Cell Block Cellularity Correlation with Clinico-Pathologic Variables in Pancreatic Neoplasms
Sarah Navina, Alyssa M Krasinskas. University of Pittsburgh Medical Center, Pittsburgh, PA
Background: Diagnosis of pancreatic tumors relies heavily on EUS guided FNA diagnosis. Thus far, procuring sufficient material for diagnosis has been prioritized, and thus, adequacy assessment mainly addresses material for diagnosis, with collection of cell block material mainly for potential immunohistochemistry for diagnosis purposes. With the advent of effective neo-adjuvant therapy for some cancers, and the growing field of personalized medicine, emphasis needs to shift to obtaining adequate material in the pre-operative setting. This study aims to correlate cellularity of cell block material with several clinicopathologic variables in an attempt to ascertain optimal conditions for adequate material for pre-treatment or theranostic testing.

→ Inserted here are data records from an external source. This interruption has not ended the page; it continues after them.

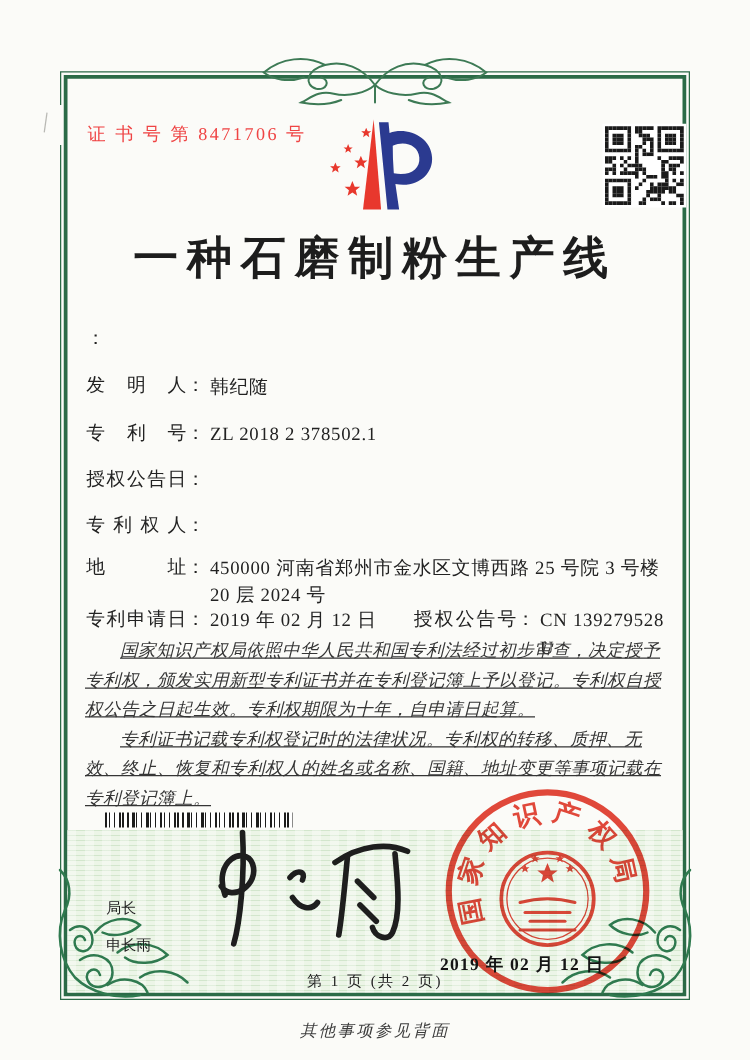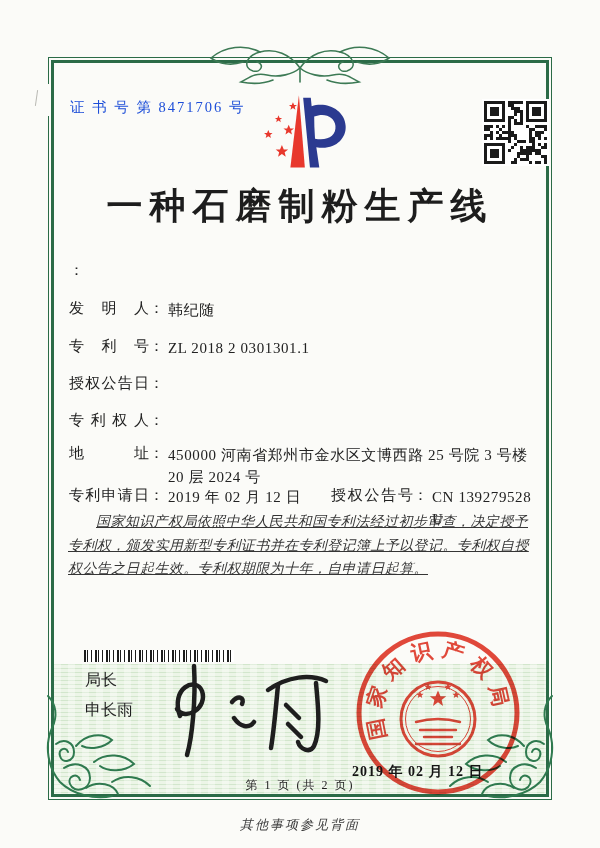--- a/index.html
+++ b/index.html
@@ -29,7 +29,7 @@
   .corner-orn.br { right:-12px; bottom:-12px; transform:scaleX(-1); }
 
   
-  .cert-no { position:absolute; left:16px; top:35px; font-size:14.5px; letter-spacing:2px; color:#1d4ed8; }
+  .cert-no { position:absolute; left:16px; top:35px; font-size:14.5px; letter-spacing:2px; color:#ef4444; }
   .logo { position:absolute; left:199px; top:22px; width:102px; height:92px; }
   .qr { position:absolute; left:428px; top:36px; padding:2px; background:#fff; }
   .title {

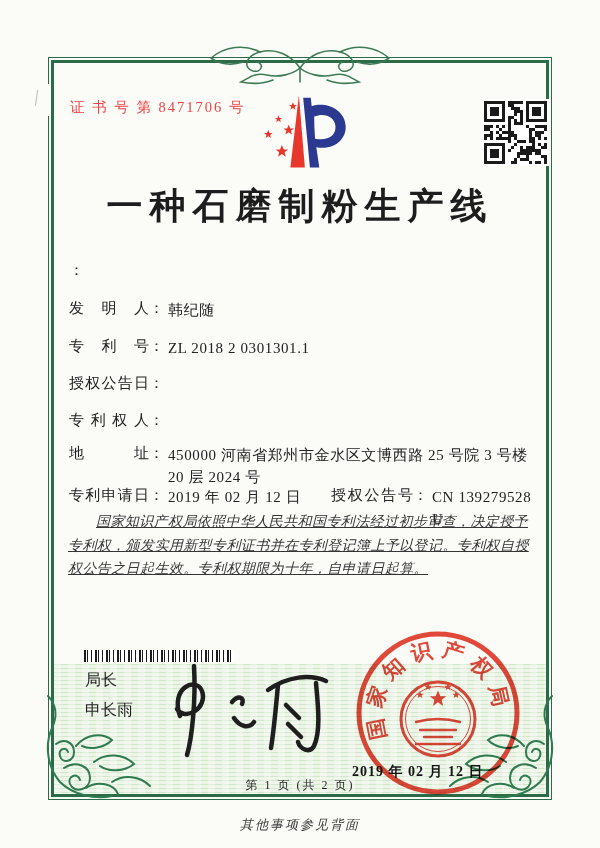--- a/index.html
+++ b/index.html
@@ -572,7 +572,7 @@
       <div class="field-row r2">
         <span class="flabel">专利号</span>
           <span class="fcolon">：</span>
-          <span class="fvalue">ZL 2018 2 0301301.1</span>
+          <span class="fvalue">ZL 2018 2 378502.1</span>
       </div>
       <div class="field-row r3">
         <span class="flabel">授权公告日</span>

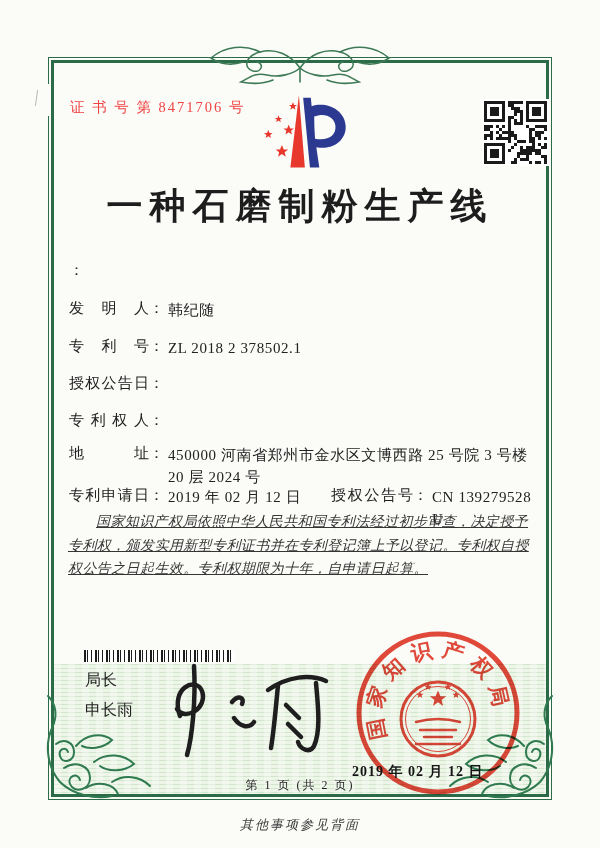--- a/index.html
+++ b/index.html
@@ -600,6 +600,7 @@
 
       <div class="body-text">
         <p>国家知识产权局依照中华人民共和国专利法经过初步审查，决定授予专利权，颁发实用新型专利证书并在专利登记簿上予以登记。专利权自授权公告之日起生效。专利权期限为十年，自申请日起算。</p>
+        <p>专利证书记载专利权登记时的法律状况。专利权的转移、质押、无效、终止、恢复和专利权人的姓名或名称、国籍、地址变更等事项记载在专利登记簿上。</p>
       </div>
 
       <div class="green-panel"></div>

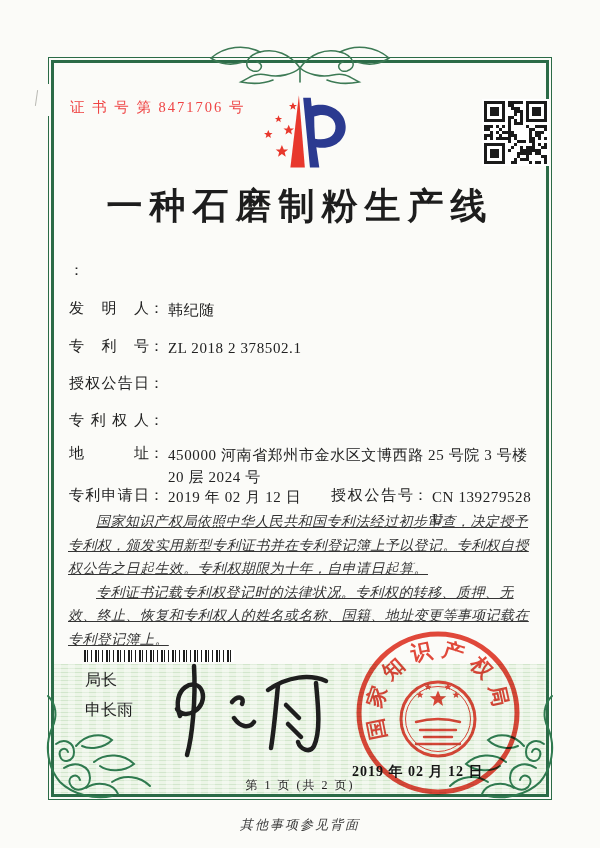--- a/index.html
+++ b/index.html
@@ -65,7 +65,7 @@
     position:absolute; left:30px; top:587px; width:150px; height:12px; z-index:6;
     background:repeating-linear-gradient(90deg,#1c1c1c 0 2px,#fff 2px 3px,#1c1c1c 3px 4px,#fff 4px 7px,#1c1c1c 7px 8px,#fff 8px 11px);
   }
-  .director { position:absolute; left:31px; top:602px; z-index:7; font-size:16px; line-height:30px; color:#1f1f1f; }
+  .director { position:absolute; left:31px; top:648px; z-index:7; font-size:12px; line-height:30px; color:#1f1f1f; }
   .signature { position:absolute; left:96px; top:595px; width:190px; height:105px; z-index:8; }
   .seal { position:absolute; left:298px; top:564px; width:172px; height:172px; z-index:9; mix-blend-mode:multiply; opacity:0.93; }
   .seal-date { position:absolute; left:298px; top:700px; z-index:10; font-size:14px; font-weight:600; letter-spacing:1px; color:#141414; }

Design: Cytology cases of pancreatic neoplasms diagnosed at 2 hospitals (H1,H2) within our institution, that had cell blocks prepared were identified over a 6 month period. Only cases with a diagnosis of neoplasm/ malignancy were included, excluding all cases with an indeterminate diagnosis. Most EUS-FNAs used 25 gauge needles, some used 22 or 19 gauge needles. Cell block cellularity (CBC) was re-evaluated by a single cytopathologist and graded (scale of 1 to 4). Clinicopathologic variables included location, EUS-FNA operator, number of passes, EUS size of mass and on-site evaluation.
Results: There were a total of 90 cases -72 adenocarcinoma, 15 neuroendocrine tumors and 9 others at H1 and H2.
Overall CBC was significantly higher at H1 (p = 0.0123).
CBC was significantly associated with onsite adequacy evaluation (p =0.037).
CBC varied significantly between operators.
Mass size did not significantly affect CBC, when size cutoffs of 1cm or 3cm were used.
Neither the total number of passes nor the needle gauge affected CBC.
Conclusions: When comparing CBC for pancreatic tumors against clinico-pathologic variables, mass size, total number of passes and needle gauge did not show significant differences. However, CBC varied significantly with presence of on-site evaluation, between two hospitals and between FNA operators demonstrating that a combination of technical variables (pathologist involvement/onsite evaluation) and operator skill/experience and possibly other practice patterns between hospitals impacts CBC and in turn, adequacy for important ancillary/ theranostic tests.